Have you ever wished you could become incredibly fit by consuming one “magic” item? After all, exercise is a lot of work, so wouldn’t it be easier if someone invented a pill to make you reach the pinnacle of fitness?
There hasn’t truly been one created yet, although some are saying selective androgen receptor modulators (SARMs) are pretty close. But before you even think about trying them, you should be aware of the potential dangers of these pills.
According to the New York Times, these pills were initially created as a substitute for anabolic steroids for people who have muscle degeneration but they are supposedly marketed as “legal steroids” which make them seem like a catch-all solution for building the body of your dreams, as well as curing certain biological deficiencies.
However, the Food and Drug Administration (FDA) has warned that these pills have not been approved for consumption and are still undergoing trials to test its efficacy and safety.
A study published in JAMA found that several of these pills that claim to be SARMs were, in fact, not pure. Of the 44 products which were bought and tested, about 50 percent had SARM while 10 percent didn’t have any in them. The remainder contained a mixture of untested drugs.

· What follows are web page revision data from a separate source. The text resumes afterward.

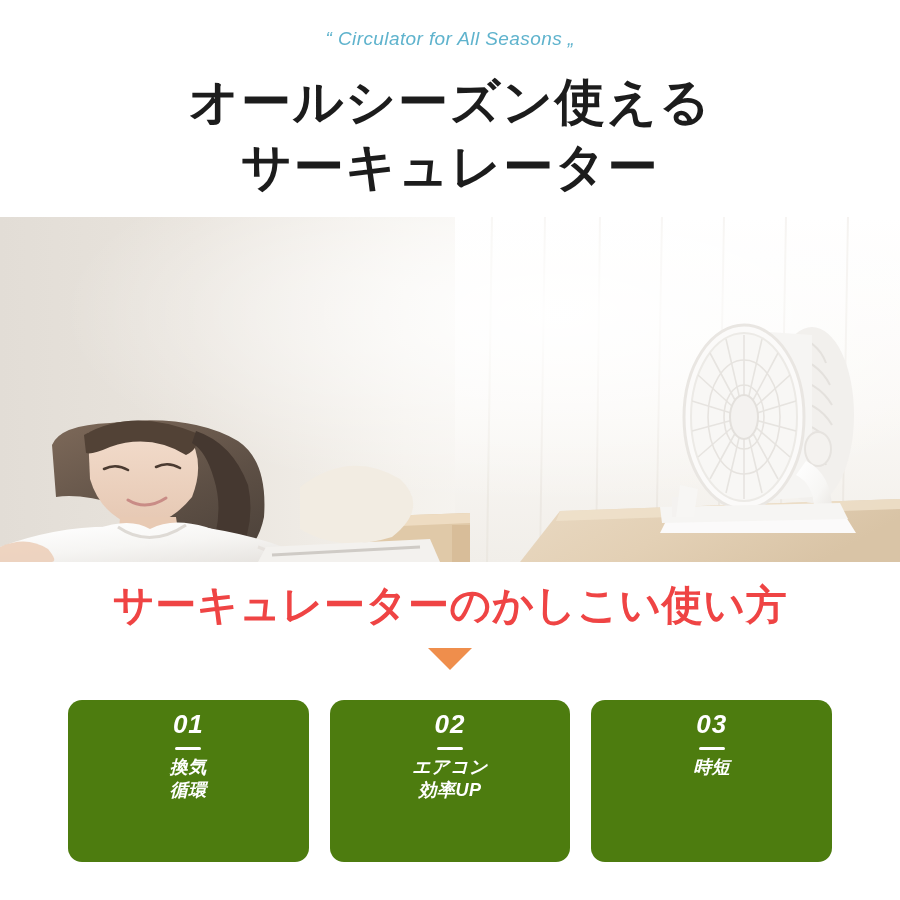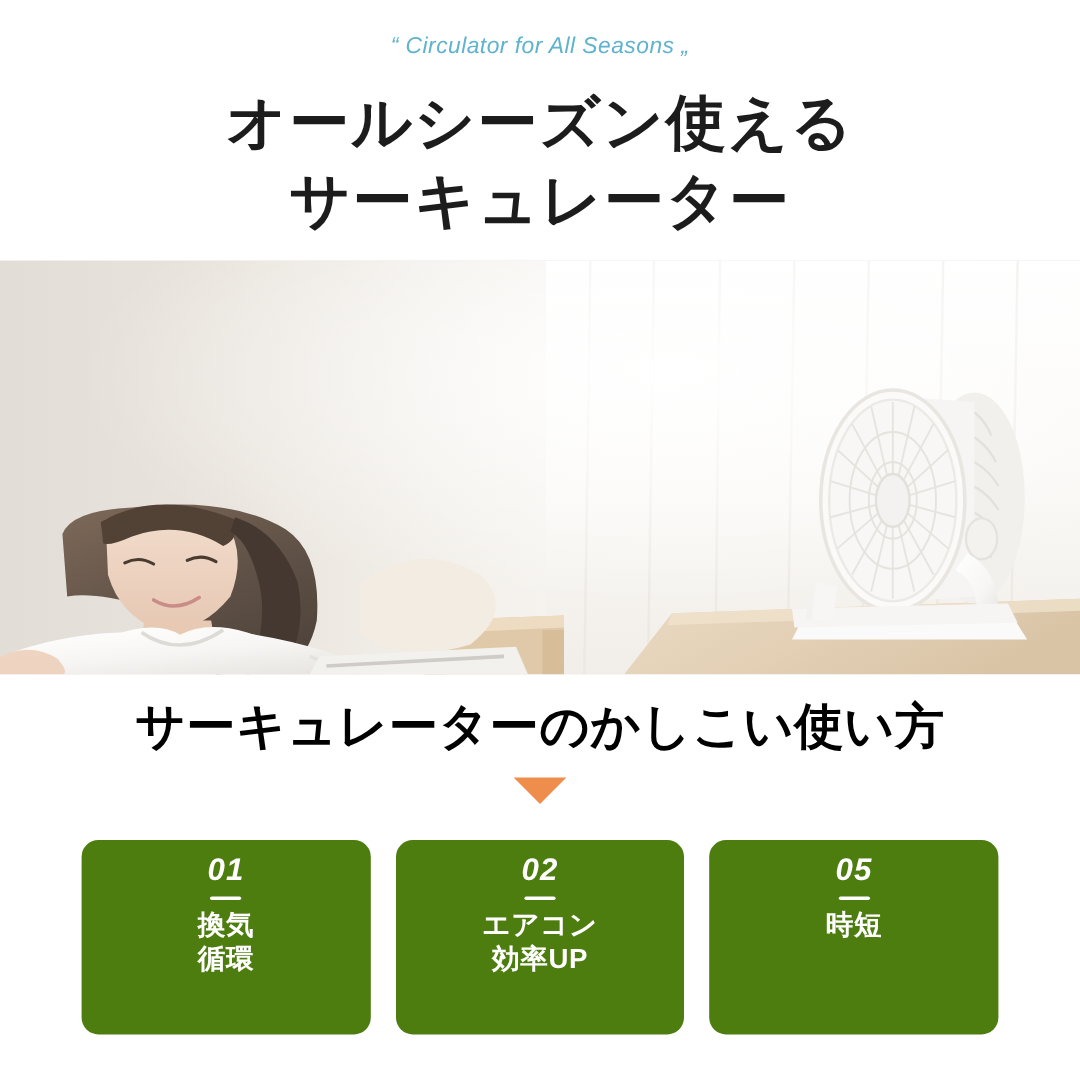"サーキュレーターのかしこい使い方" .usage-heading { color: #000000 -> #ef4444 }
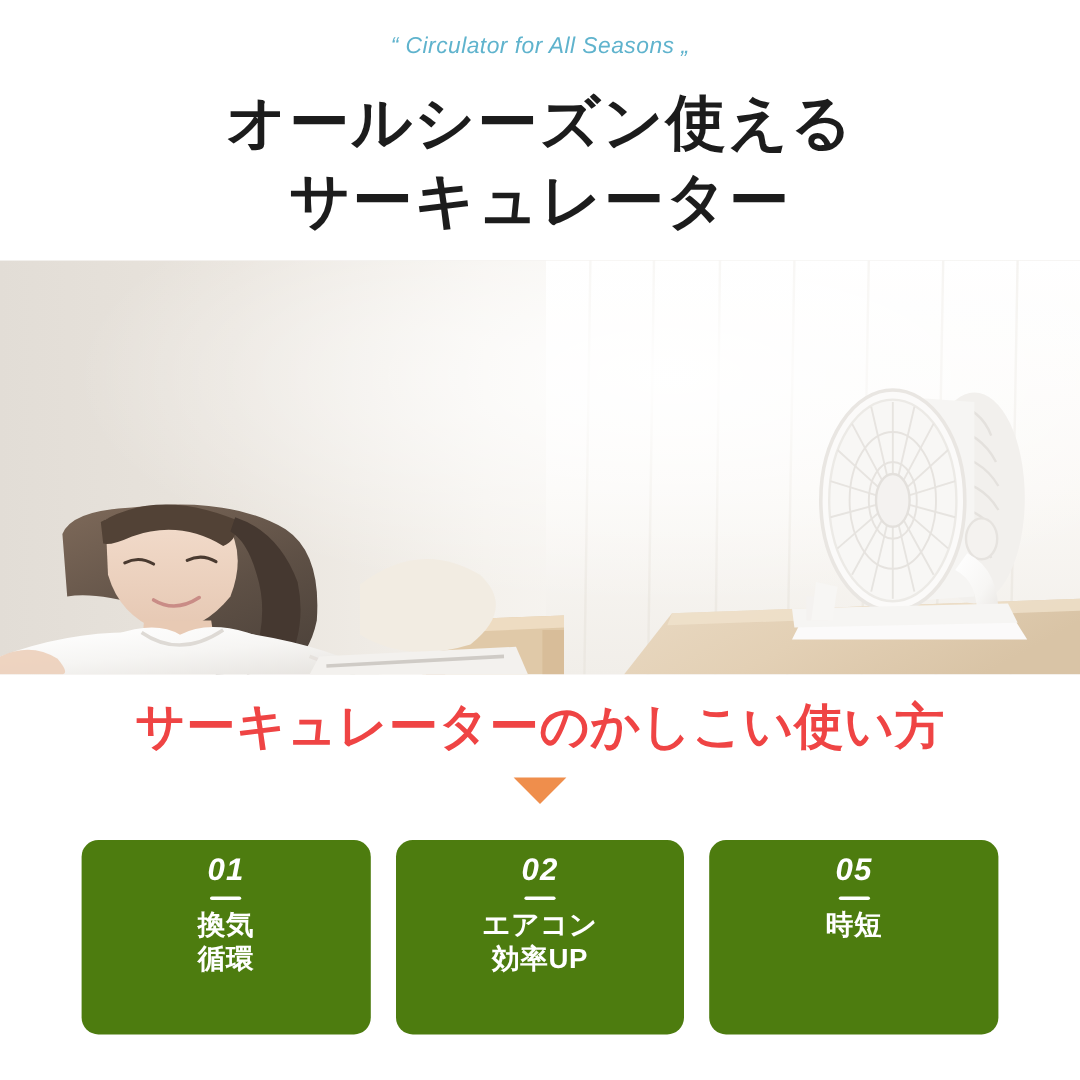"05" div.card-num { text: 05 -> 03 }
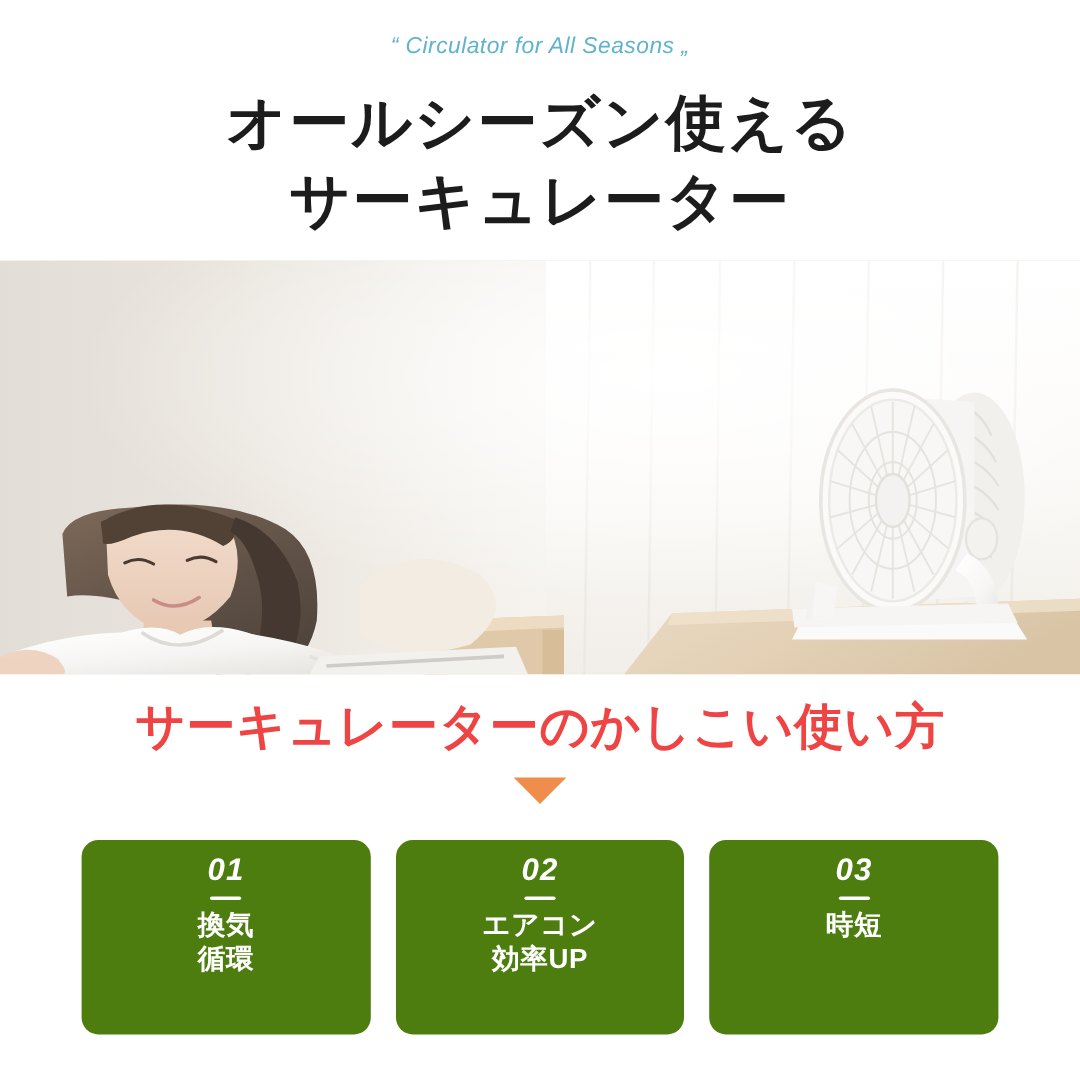"換気" .card-label { font-size: 23px -> 18px; font-style: none -> italic }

An author of the report, Dr. Shalender Bhasin, who is also the director of research programs in men’s health, aging and metabolism at Brigham and Women’s Hospital, warned against the use of such pills as their contents are largely unknown.
“We don’t know whether these compounds are safe,” Dr. Bhasin said, “but we do know that some of them have side effects.”
And despite the claim that they’re “legal steroids”, pro-athletes have been caught and banned for using them. For instance, Joakim Noah of the New York Knicks was suspended when a drug test detected traces of SARM in his system. CrossFit competitor, Ricky Garard, was also stripped of his title when he tested positive for it.
Despite tests which demonstrate that SARMs do provide some form of benefit, other studies also found that side effects are prevalent among test subjects. A trial run at Boston University revealed that LGD-4033, a SARM developed by Ligand Pharmaceuticals, was not dangerous for healthy men.
The outcome showed that they had “significant gains in muscle mass and strength”, but also resulted in a drop in the “good” HDL cholesterol.
“Long-term studies are needed to clarify the effects of long-term SARM administration on cardiovascular risk,” the researchers suggested.
However, don’t let the positive effects sway you. Dr. Thomas O’Connor, a doctor and powerlifter who founded a men’s health clinic and wrote a book called “America on Steroids,” said that there is no way to determine how harmful these SARMs can be in the long term.
“I always tell them the same thing,” Dr O’Connor said. “These are illicit agents. They’re not supported by expert guidelines and they’re dangerous. So don’t take them.”
Long story short, there is no shortcut to getting the body of your dreams. If it sounds too good to be true, it probably is.